Introductory description

This will be an introduction to statistical mechanics, that deals with large systems of interacting particles. There will be a through review of the Ising model and its properties, including a mathematical description of its magnetic phase transition. The second part of the module will be spent on other models and other questions, such as systems with continuous symmetry; gaussian model; infinite-volumes Gibbs states; quantum spin systems.

Module web page

Module aims

Outline syllabus

This is an indicative module outline only to give an indication of the sort of topics that may be covered. Actual sessions held may differ.

Statistical mechanics describes physical systems with a huge number of particles. In physics, the goal is to describe macroscopic phenomena in terms of microscopic models and to give a meaning to notions such as temperature or entropy. Mathematically, it can be viewed as the study of random variables with spatial dependence. Models of statistical mechanics form the background for recent advances in probability theory and stochastic analysis, such as SLE and the theory of regularity structures.

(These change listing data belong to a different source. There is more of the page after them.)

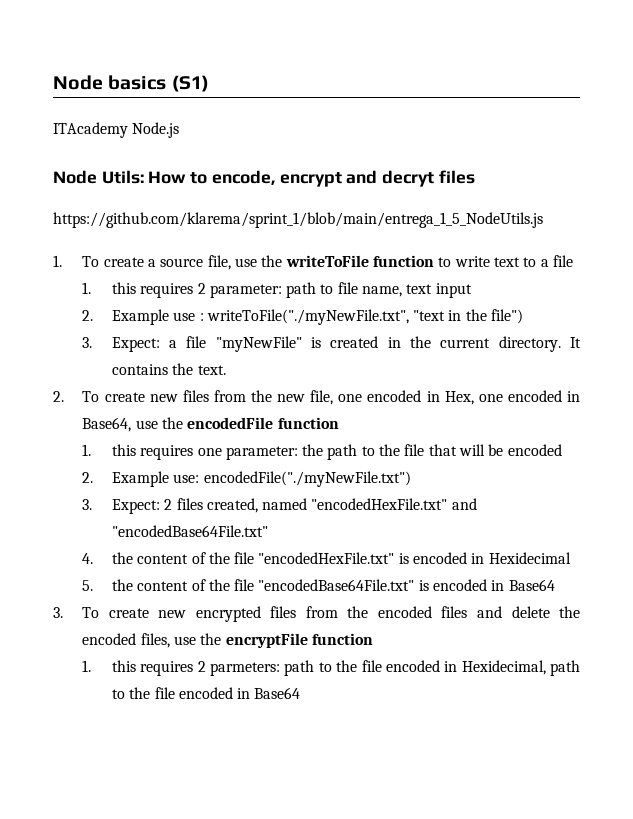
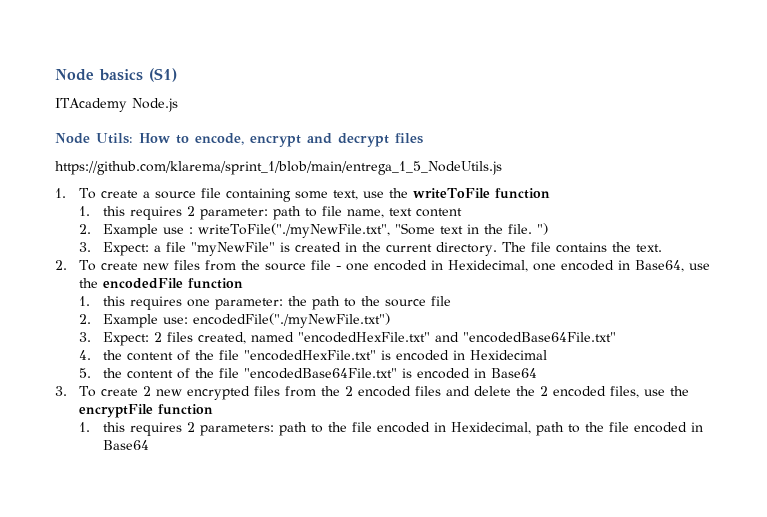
- Node Utils: How to encode, encrypt and decryt files
+ Node Utils: How to encode, encrypt and decrypt files
- 1. To create a source file, use the writeToFile function to write text to a file
+ 1. To create a source file containing some text, use the writeToFile function
- 1. this requires 2 parameter: path to file name, text input
+ 1. this requires 2 parameter: path to file name, text content
- 2. Example use : writeToFile("./myNewFile.txt", "text in the file")
+ 2. Example use : writeToFile("./myNewFile.txt", "Some text in the file. ")
- It contains the text.
+ The file contains the text.
- 2. To create new files from the new file, one encoded in Hex, one encoded in Base64, use the encodedFile function
+ 2. To create new files from the source file - one encoded in Hexidecimal, one encoded in Base64, use the encodedFile function
- 1. this requires one parameter: the path to the file that will be encoded
+ 1. this requires one parameter: the path to the source file
- 3. To create new encrypted files from the encoded files and delete the encoded files, use the encryptFile function
+ 3. To create 2 new encrypted files from the 2 encoded files and delete the 2 encoded files, use the encryptFile function
- 1. this requires 2 parmeters: path to the file encoded in Hexidecimal, path to the file encoded in Base64
+ 1. this requires 2 parameters: path to the file encoded in Hexidecimal, path to the file encoded in Base64

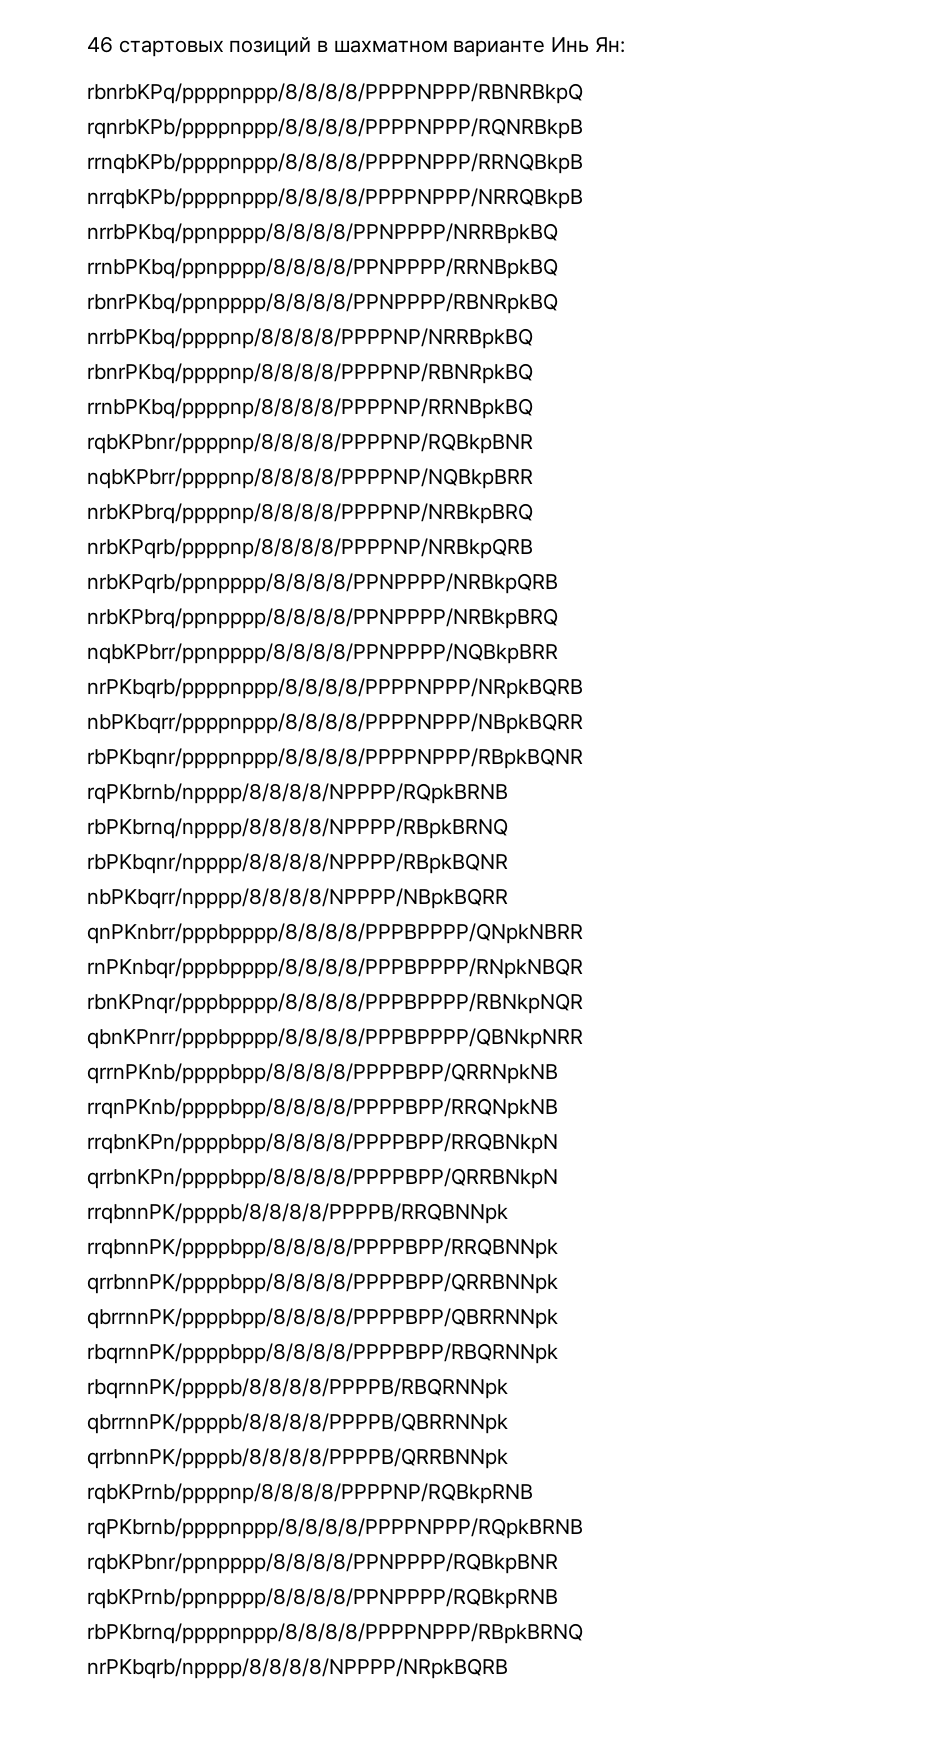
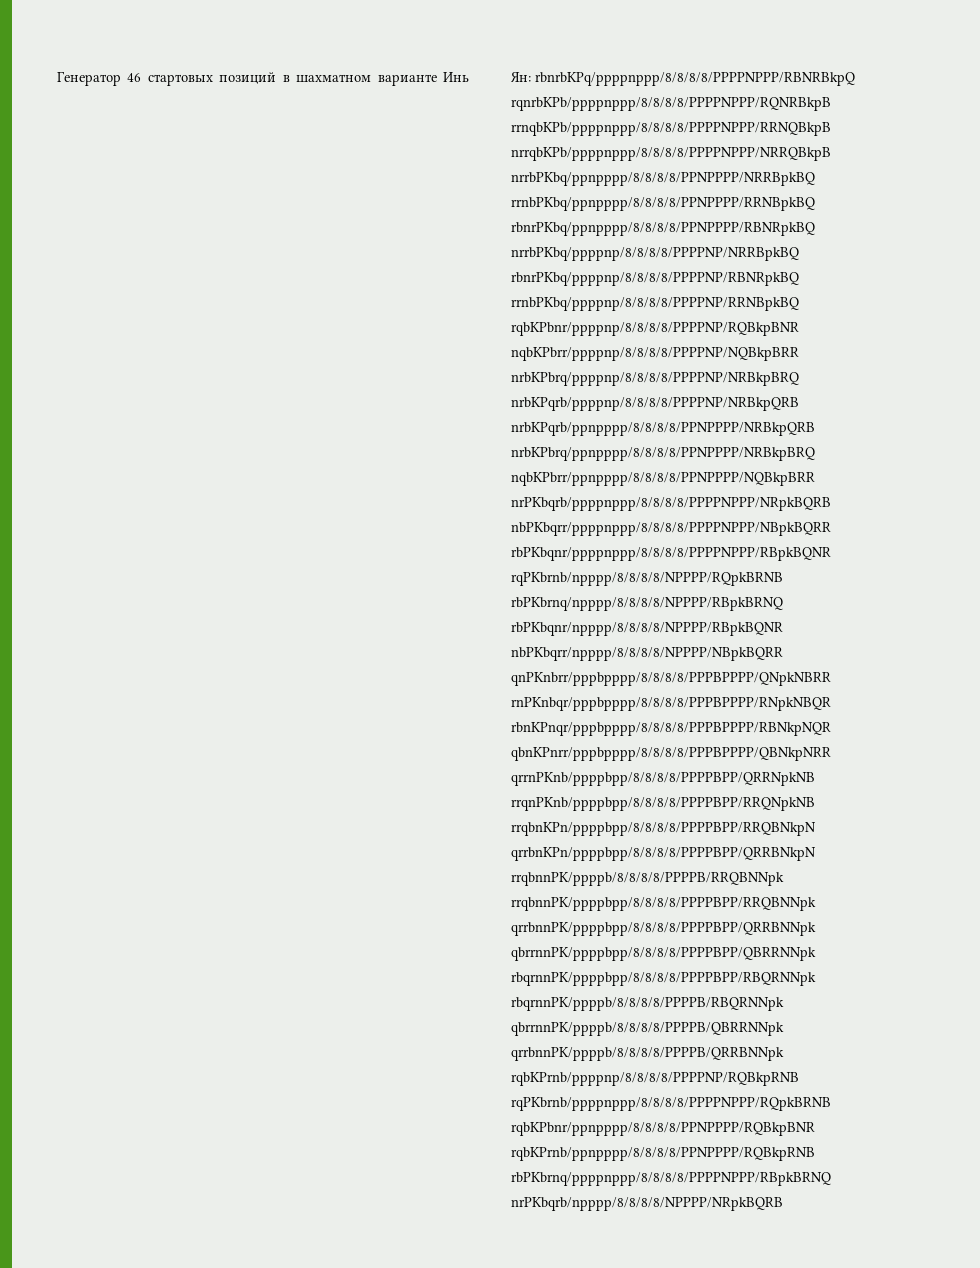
- 46 стартовых позиций в шахматном варианте Инь Ян:
- rbnrbKPq/ppppnppp/8/8/8/8/PPPPNPPP/RBNRBkpQ
+ Генератор 46 стартовых позиций в шахматном варианте Инь Ян: rbnrbKPq/ppppnppp/8/8/8/8/PPPPNPPP/RBNRBkpQ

So, they form an important background for understanding these topics of modern mathematics.

The module will give a thorough mathematical introduction to the Ising model and to the gaussian free field on regular graphs, and to the theory of infinite volume Gibbs measures.

Learning outcomes

By the end of the module, students should be able to:

• Apply basic ideas of phase transitions and critical behaviour to lattice systems of statistical mechanics
• Understand the theory of infinite volume Gibbs measures
• Understand how large complex systems at equilibrium can be described from microscopic rules
• Have understood basic ideas of phase transitions and critical behaviour in the case of the Ising model and the gaussian free field; they will have mastered the theory of infinite volume Gibbs measures.

Indicative reading list

We will mainly follow Chapter 3 of the new introductory textbook:

Sacha Friedli and Yvan Velenik, Equilibrium Statistical Mechanics of Classical Lattice Systems: a Concrete Introduction. Available at: http://www.unige.ch/mth/folks/velenik/smbook/index.html

Interested students can also look in

David Ruelle, Statistical Mechanics: Rigorous Results, World Scientific, 1999.

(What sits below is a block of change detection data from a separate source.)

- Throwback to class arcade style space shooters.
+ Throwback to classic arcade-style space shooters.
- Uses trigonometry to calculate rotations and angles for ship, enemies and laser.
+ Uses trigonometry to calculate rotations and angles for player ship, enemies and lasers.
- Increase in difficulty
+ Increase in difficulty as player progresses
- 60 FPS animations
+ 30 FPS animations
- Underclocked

James Sethna: Statistical Mechanics: Entopy, Order Parameters and Complexity Oxford Master Series in Physics, 2006.

Subject specific skills

We will review methods that allow to derive the macroscopic properties of large systems of interacting particles. We will do this in the specific case of models of statistical mechanics at equilibrium, but this is conceptually more general.

Transferable skills

Understand and deal with large systems of interacting agents.